One of the most fascinating parts of the book is a discussion of an interview she conducted with Morsi in 2010 in which he said that while the Muslim Brotherhood would allow for individuals to doubt the foundations of Islam in private, the Muslim Brotherhood would prohibit the promotion of such doubt in public. In fact, even homosexual activities and breaking fast during Ramadan would be considered tolerable as long as not promoted in public. While far from ideal for anyone sympathetic to liberalism, Morsi’s understanding of political Islam is different from the sort of totalitarian fundamentalism that the West often associates with Islamism.
Egypt has become a recurring target of libertarian-leaning legislators in Congress, who highlight the fact that aid continues to be handed out to Cairo despite its illiberal leadership. While non-interventionists might well applaud criticisms of the American government’s policies relating to Egypt, Wickham highlights the fact that the situation there—and the Muslim Brotherhood’s influence—cannot be understood simply as a resurgence of fundamentalist Islam that has been brewing in the region for decades.

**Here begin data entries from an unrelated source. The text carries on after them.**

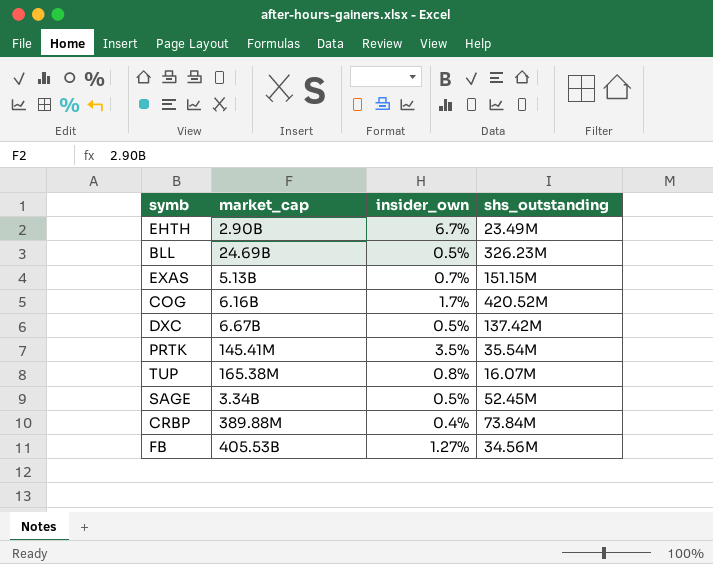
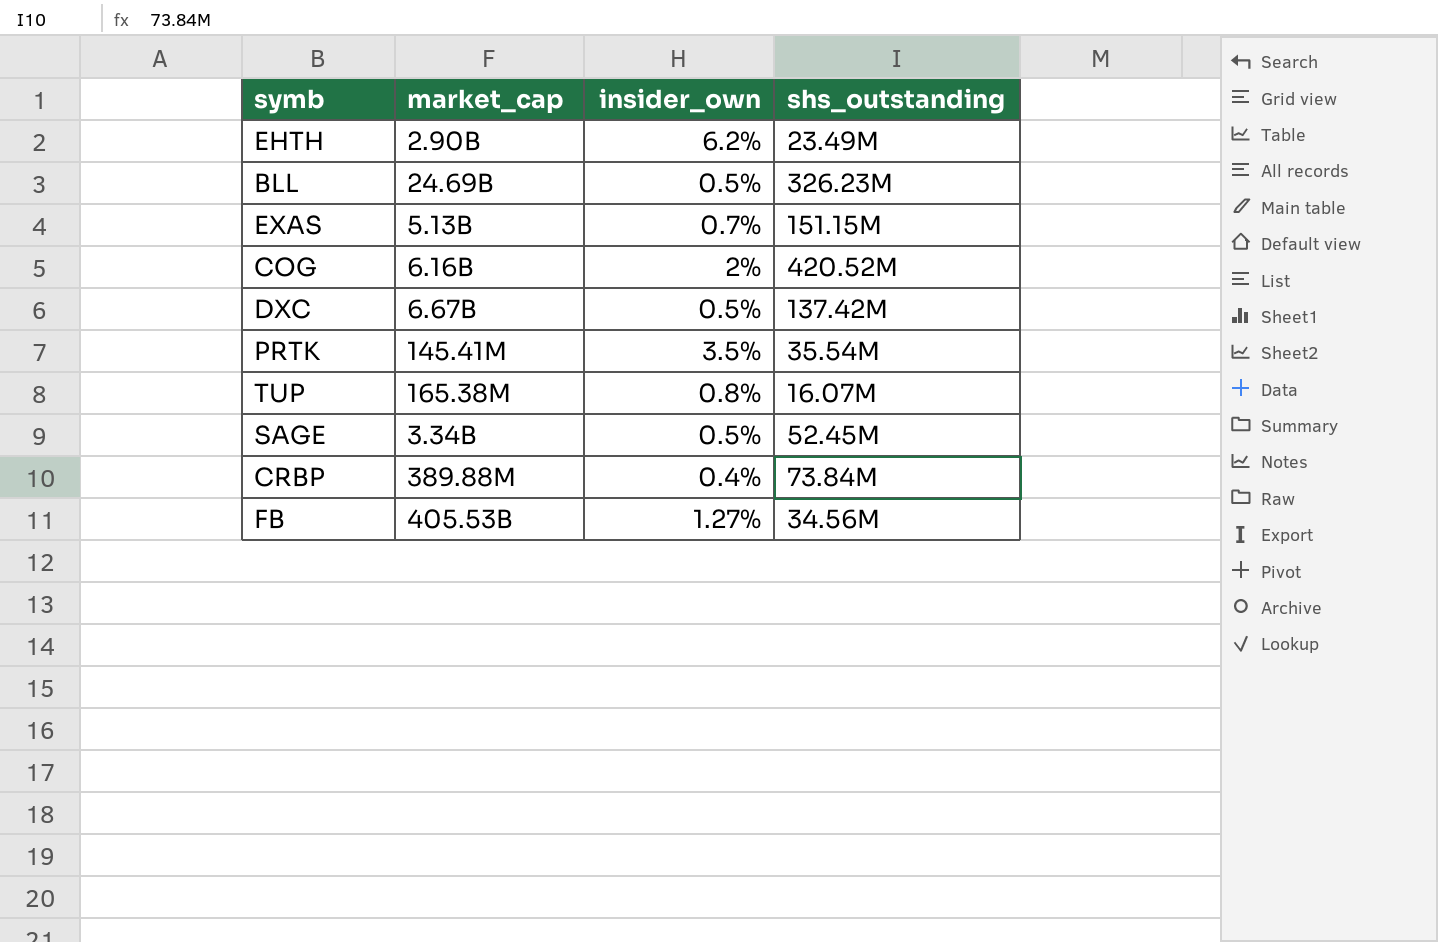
EHTH | insider_own: 6.7% -> 6.2%
COG | insider_own: 1.7% -> 2%

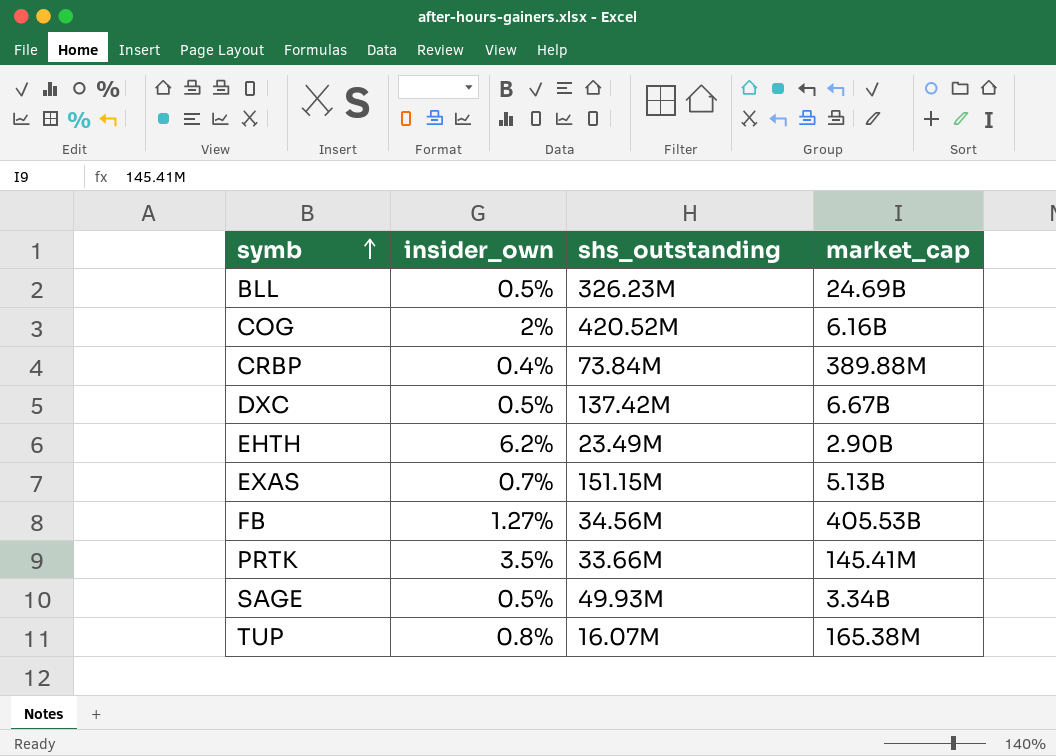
row order: none -> symb ascending
column market_cap | position: 2 -> 4
PRTK | shs_outstanding: 35.54M -> 33.66M
SAGE | shs_outstanding: 52.45M -> 49.93M

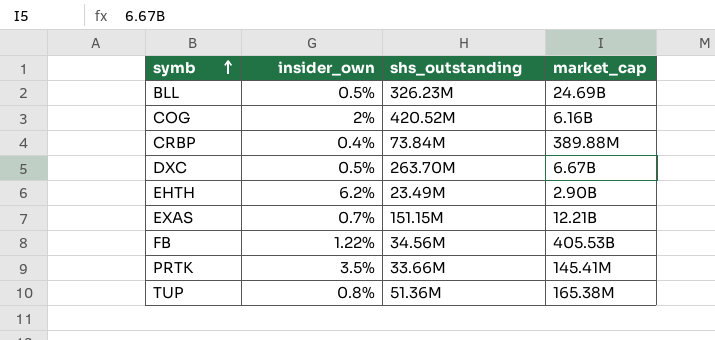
row SAGE: 0.5% | 49.93M | 3.34B -> none
DXC | shs_outstanding: 137.42M -> 263.70M
EXAS | market_cap: 5.13B -> 12.21B
FB | insider_own: 1.27% -> 1.22%
TUP | shs_outstanding: 16.07M -> 51.36M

Indeed, non-interventionists are not immune to broad generalizations. When Sen. Rand Paul (R-Ky.) told an audience at CPAC this year, “I say not one penny more to countries that are burning our flag,” he was making a point that resonates with Americans who want to scale back U.S. involvement in the rest of the world, but he was also drawing a rather tenuous link between the behavior of some Egyptians and Egyptian officials in government who happen to be members of the Muslim Brotherhood, an organization that Wickham points out cannot be characterized in sound bites. If noninterventionists want to be more involved in foreign-policy decisions on Capitol Hill, they will have to move beyond rhetoric and deal with the complex political reality in places like Egypt.
Anti-Americanism has been seen in Egypt across the political spectrum. During the coup this summer, some protesters bemoaned the U.S. relationship with Morsi, with one memorable sign reading, “Obama your bitch is our dictator.” In contemporary Egypt, it seems that the U.S. will continue to be viewed with suspicion—and in some cases anger—by whichever side is out of power, presenting American legislators with an awkward diplomatic situation.
While The Muslim Brotherhood provides an excellent account of the organization’s history and how it compares to other Islamist movements in the Middle East, the most valuable lesson of Wickham’s book is that the Muslim Brotherhood is an example of how long-term politics in Egypt, like anywhere else, is conducted with ideological compromise and pragmatism. While Americans accept this as a given in domestic politics, it is too easily forgotten when the political situations in other countries are considered.
After reading Wickham’s book it becomes easier to understand why so many Egyptians feel that the Muslim Brotherhood is their only refuge. The organization is exactly what the West fears during times of political upheaval—but during times of relative stability, it’s something more complex. Without the violence that followed Morsi’s removal, Wickham’s book would have been a fascinating examination of an influential and often misunderstood political movement. But given the present situation in Egypt, the book provides more than just an interesting history of the Brotherhood—it also allows the reader to examine the country’s most significant political change in perhaps a generation with a more informed perspective.
Matthew Feeney is assistant editor of Reason 24/7 at Reason.com.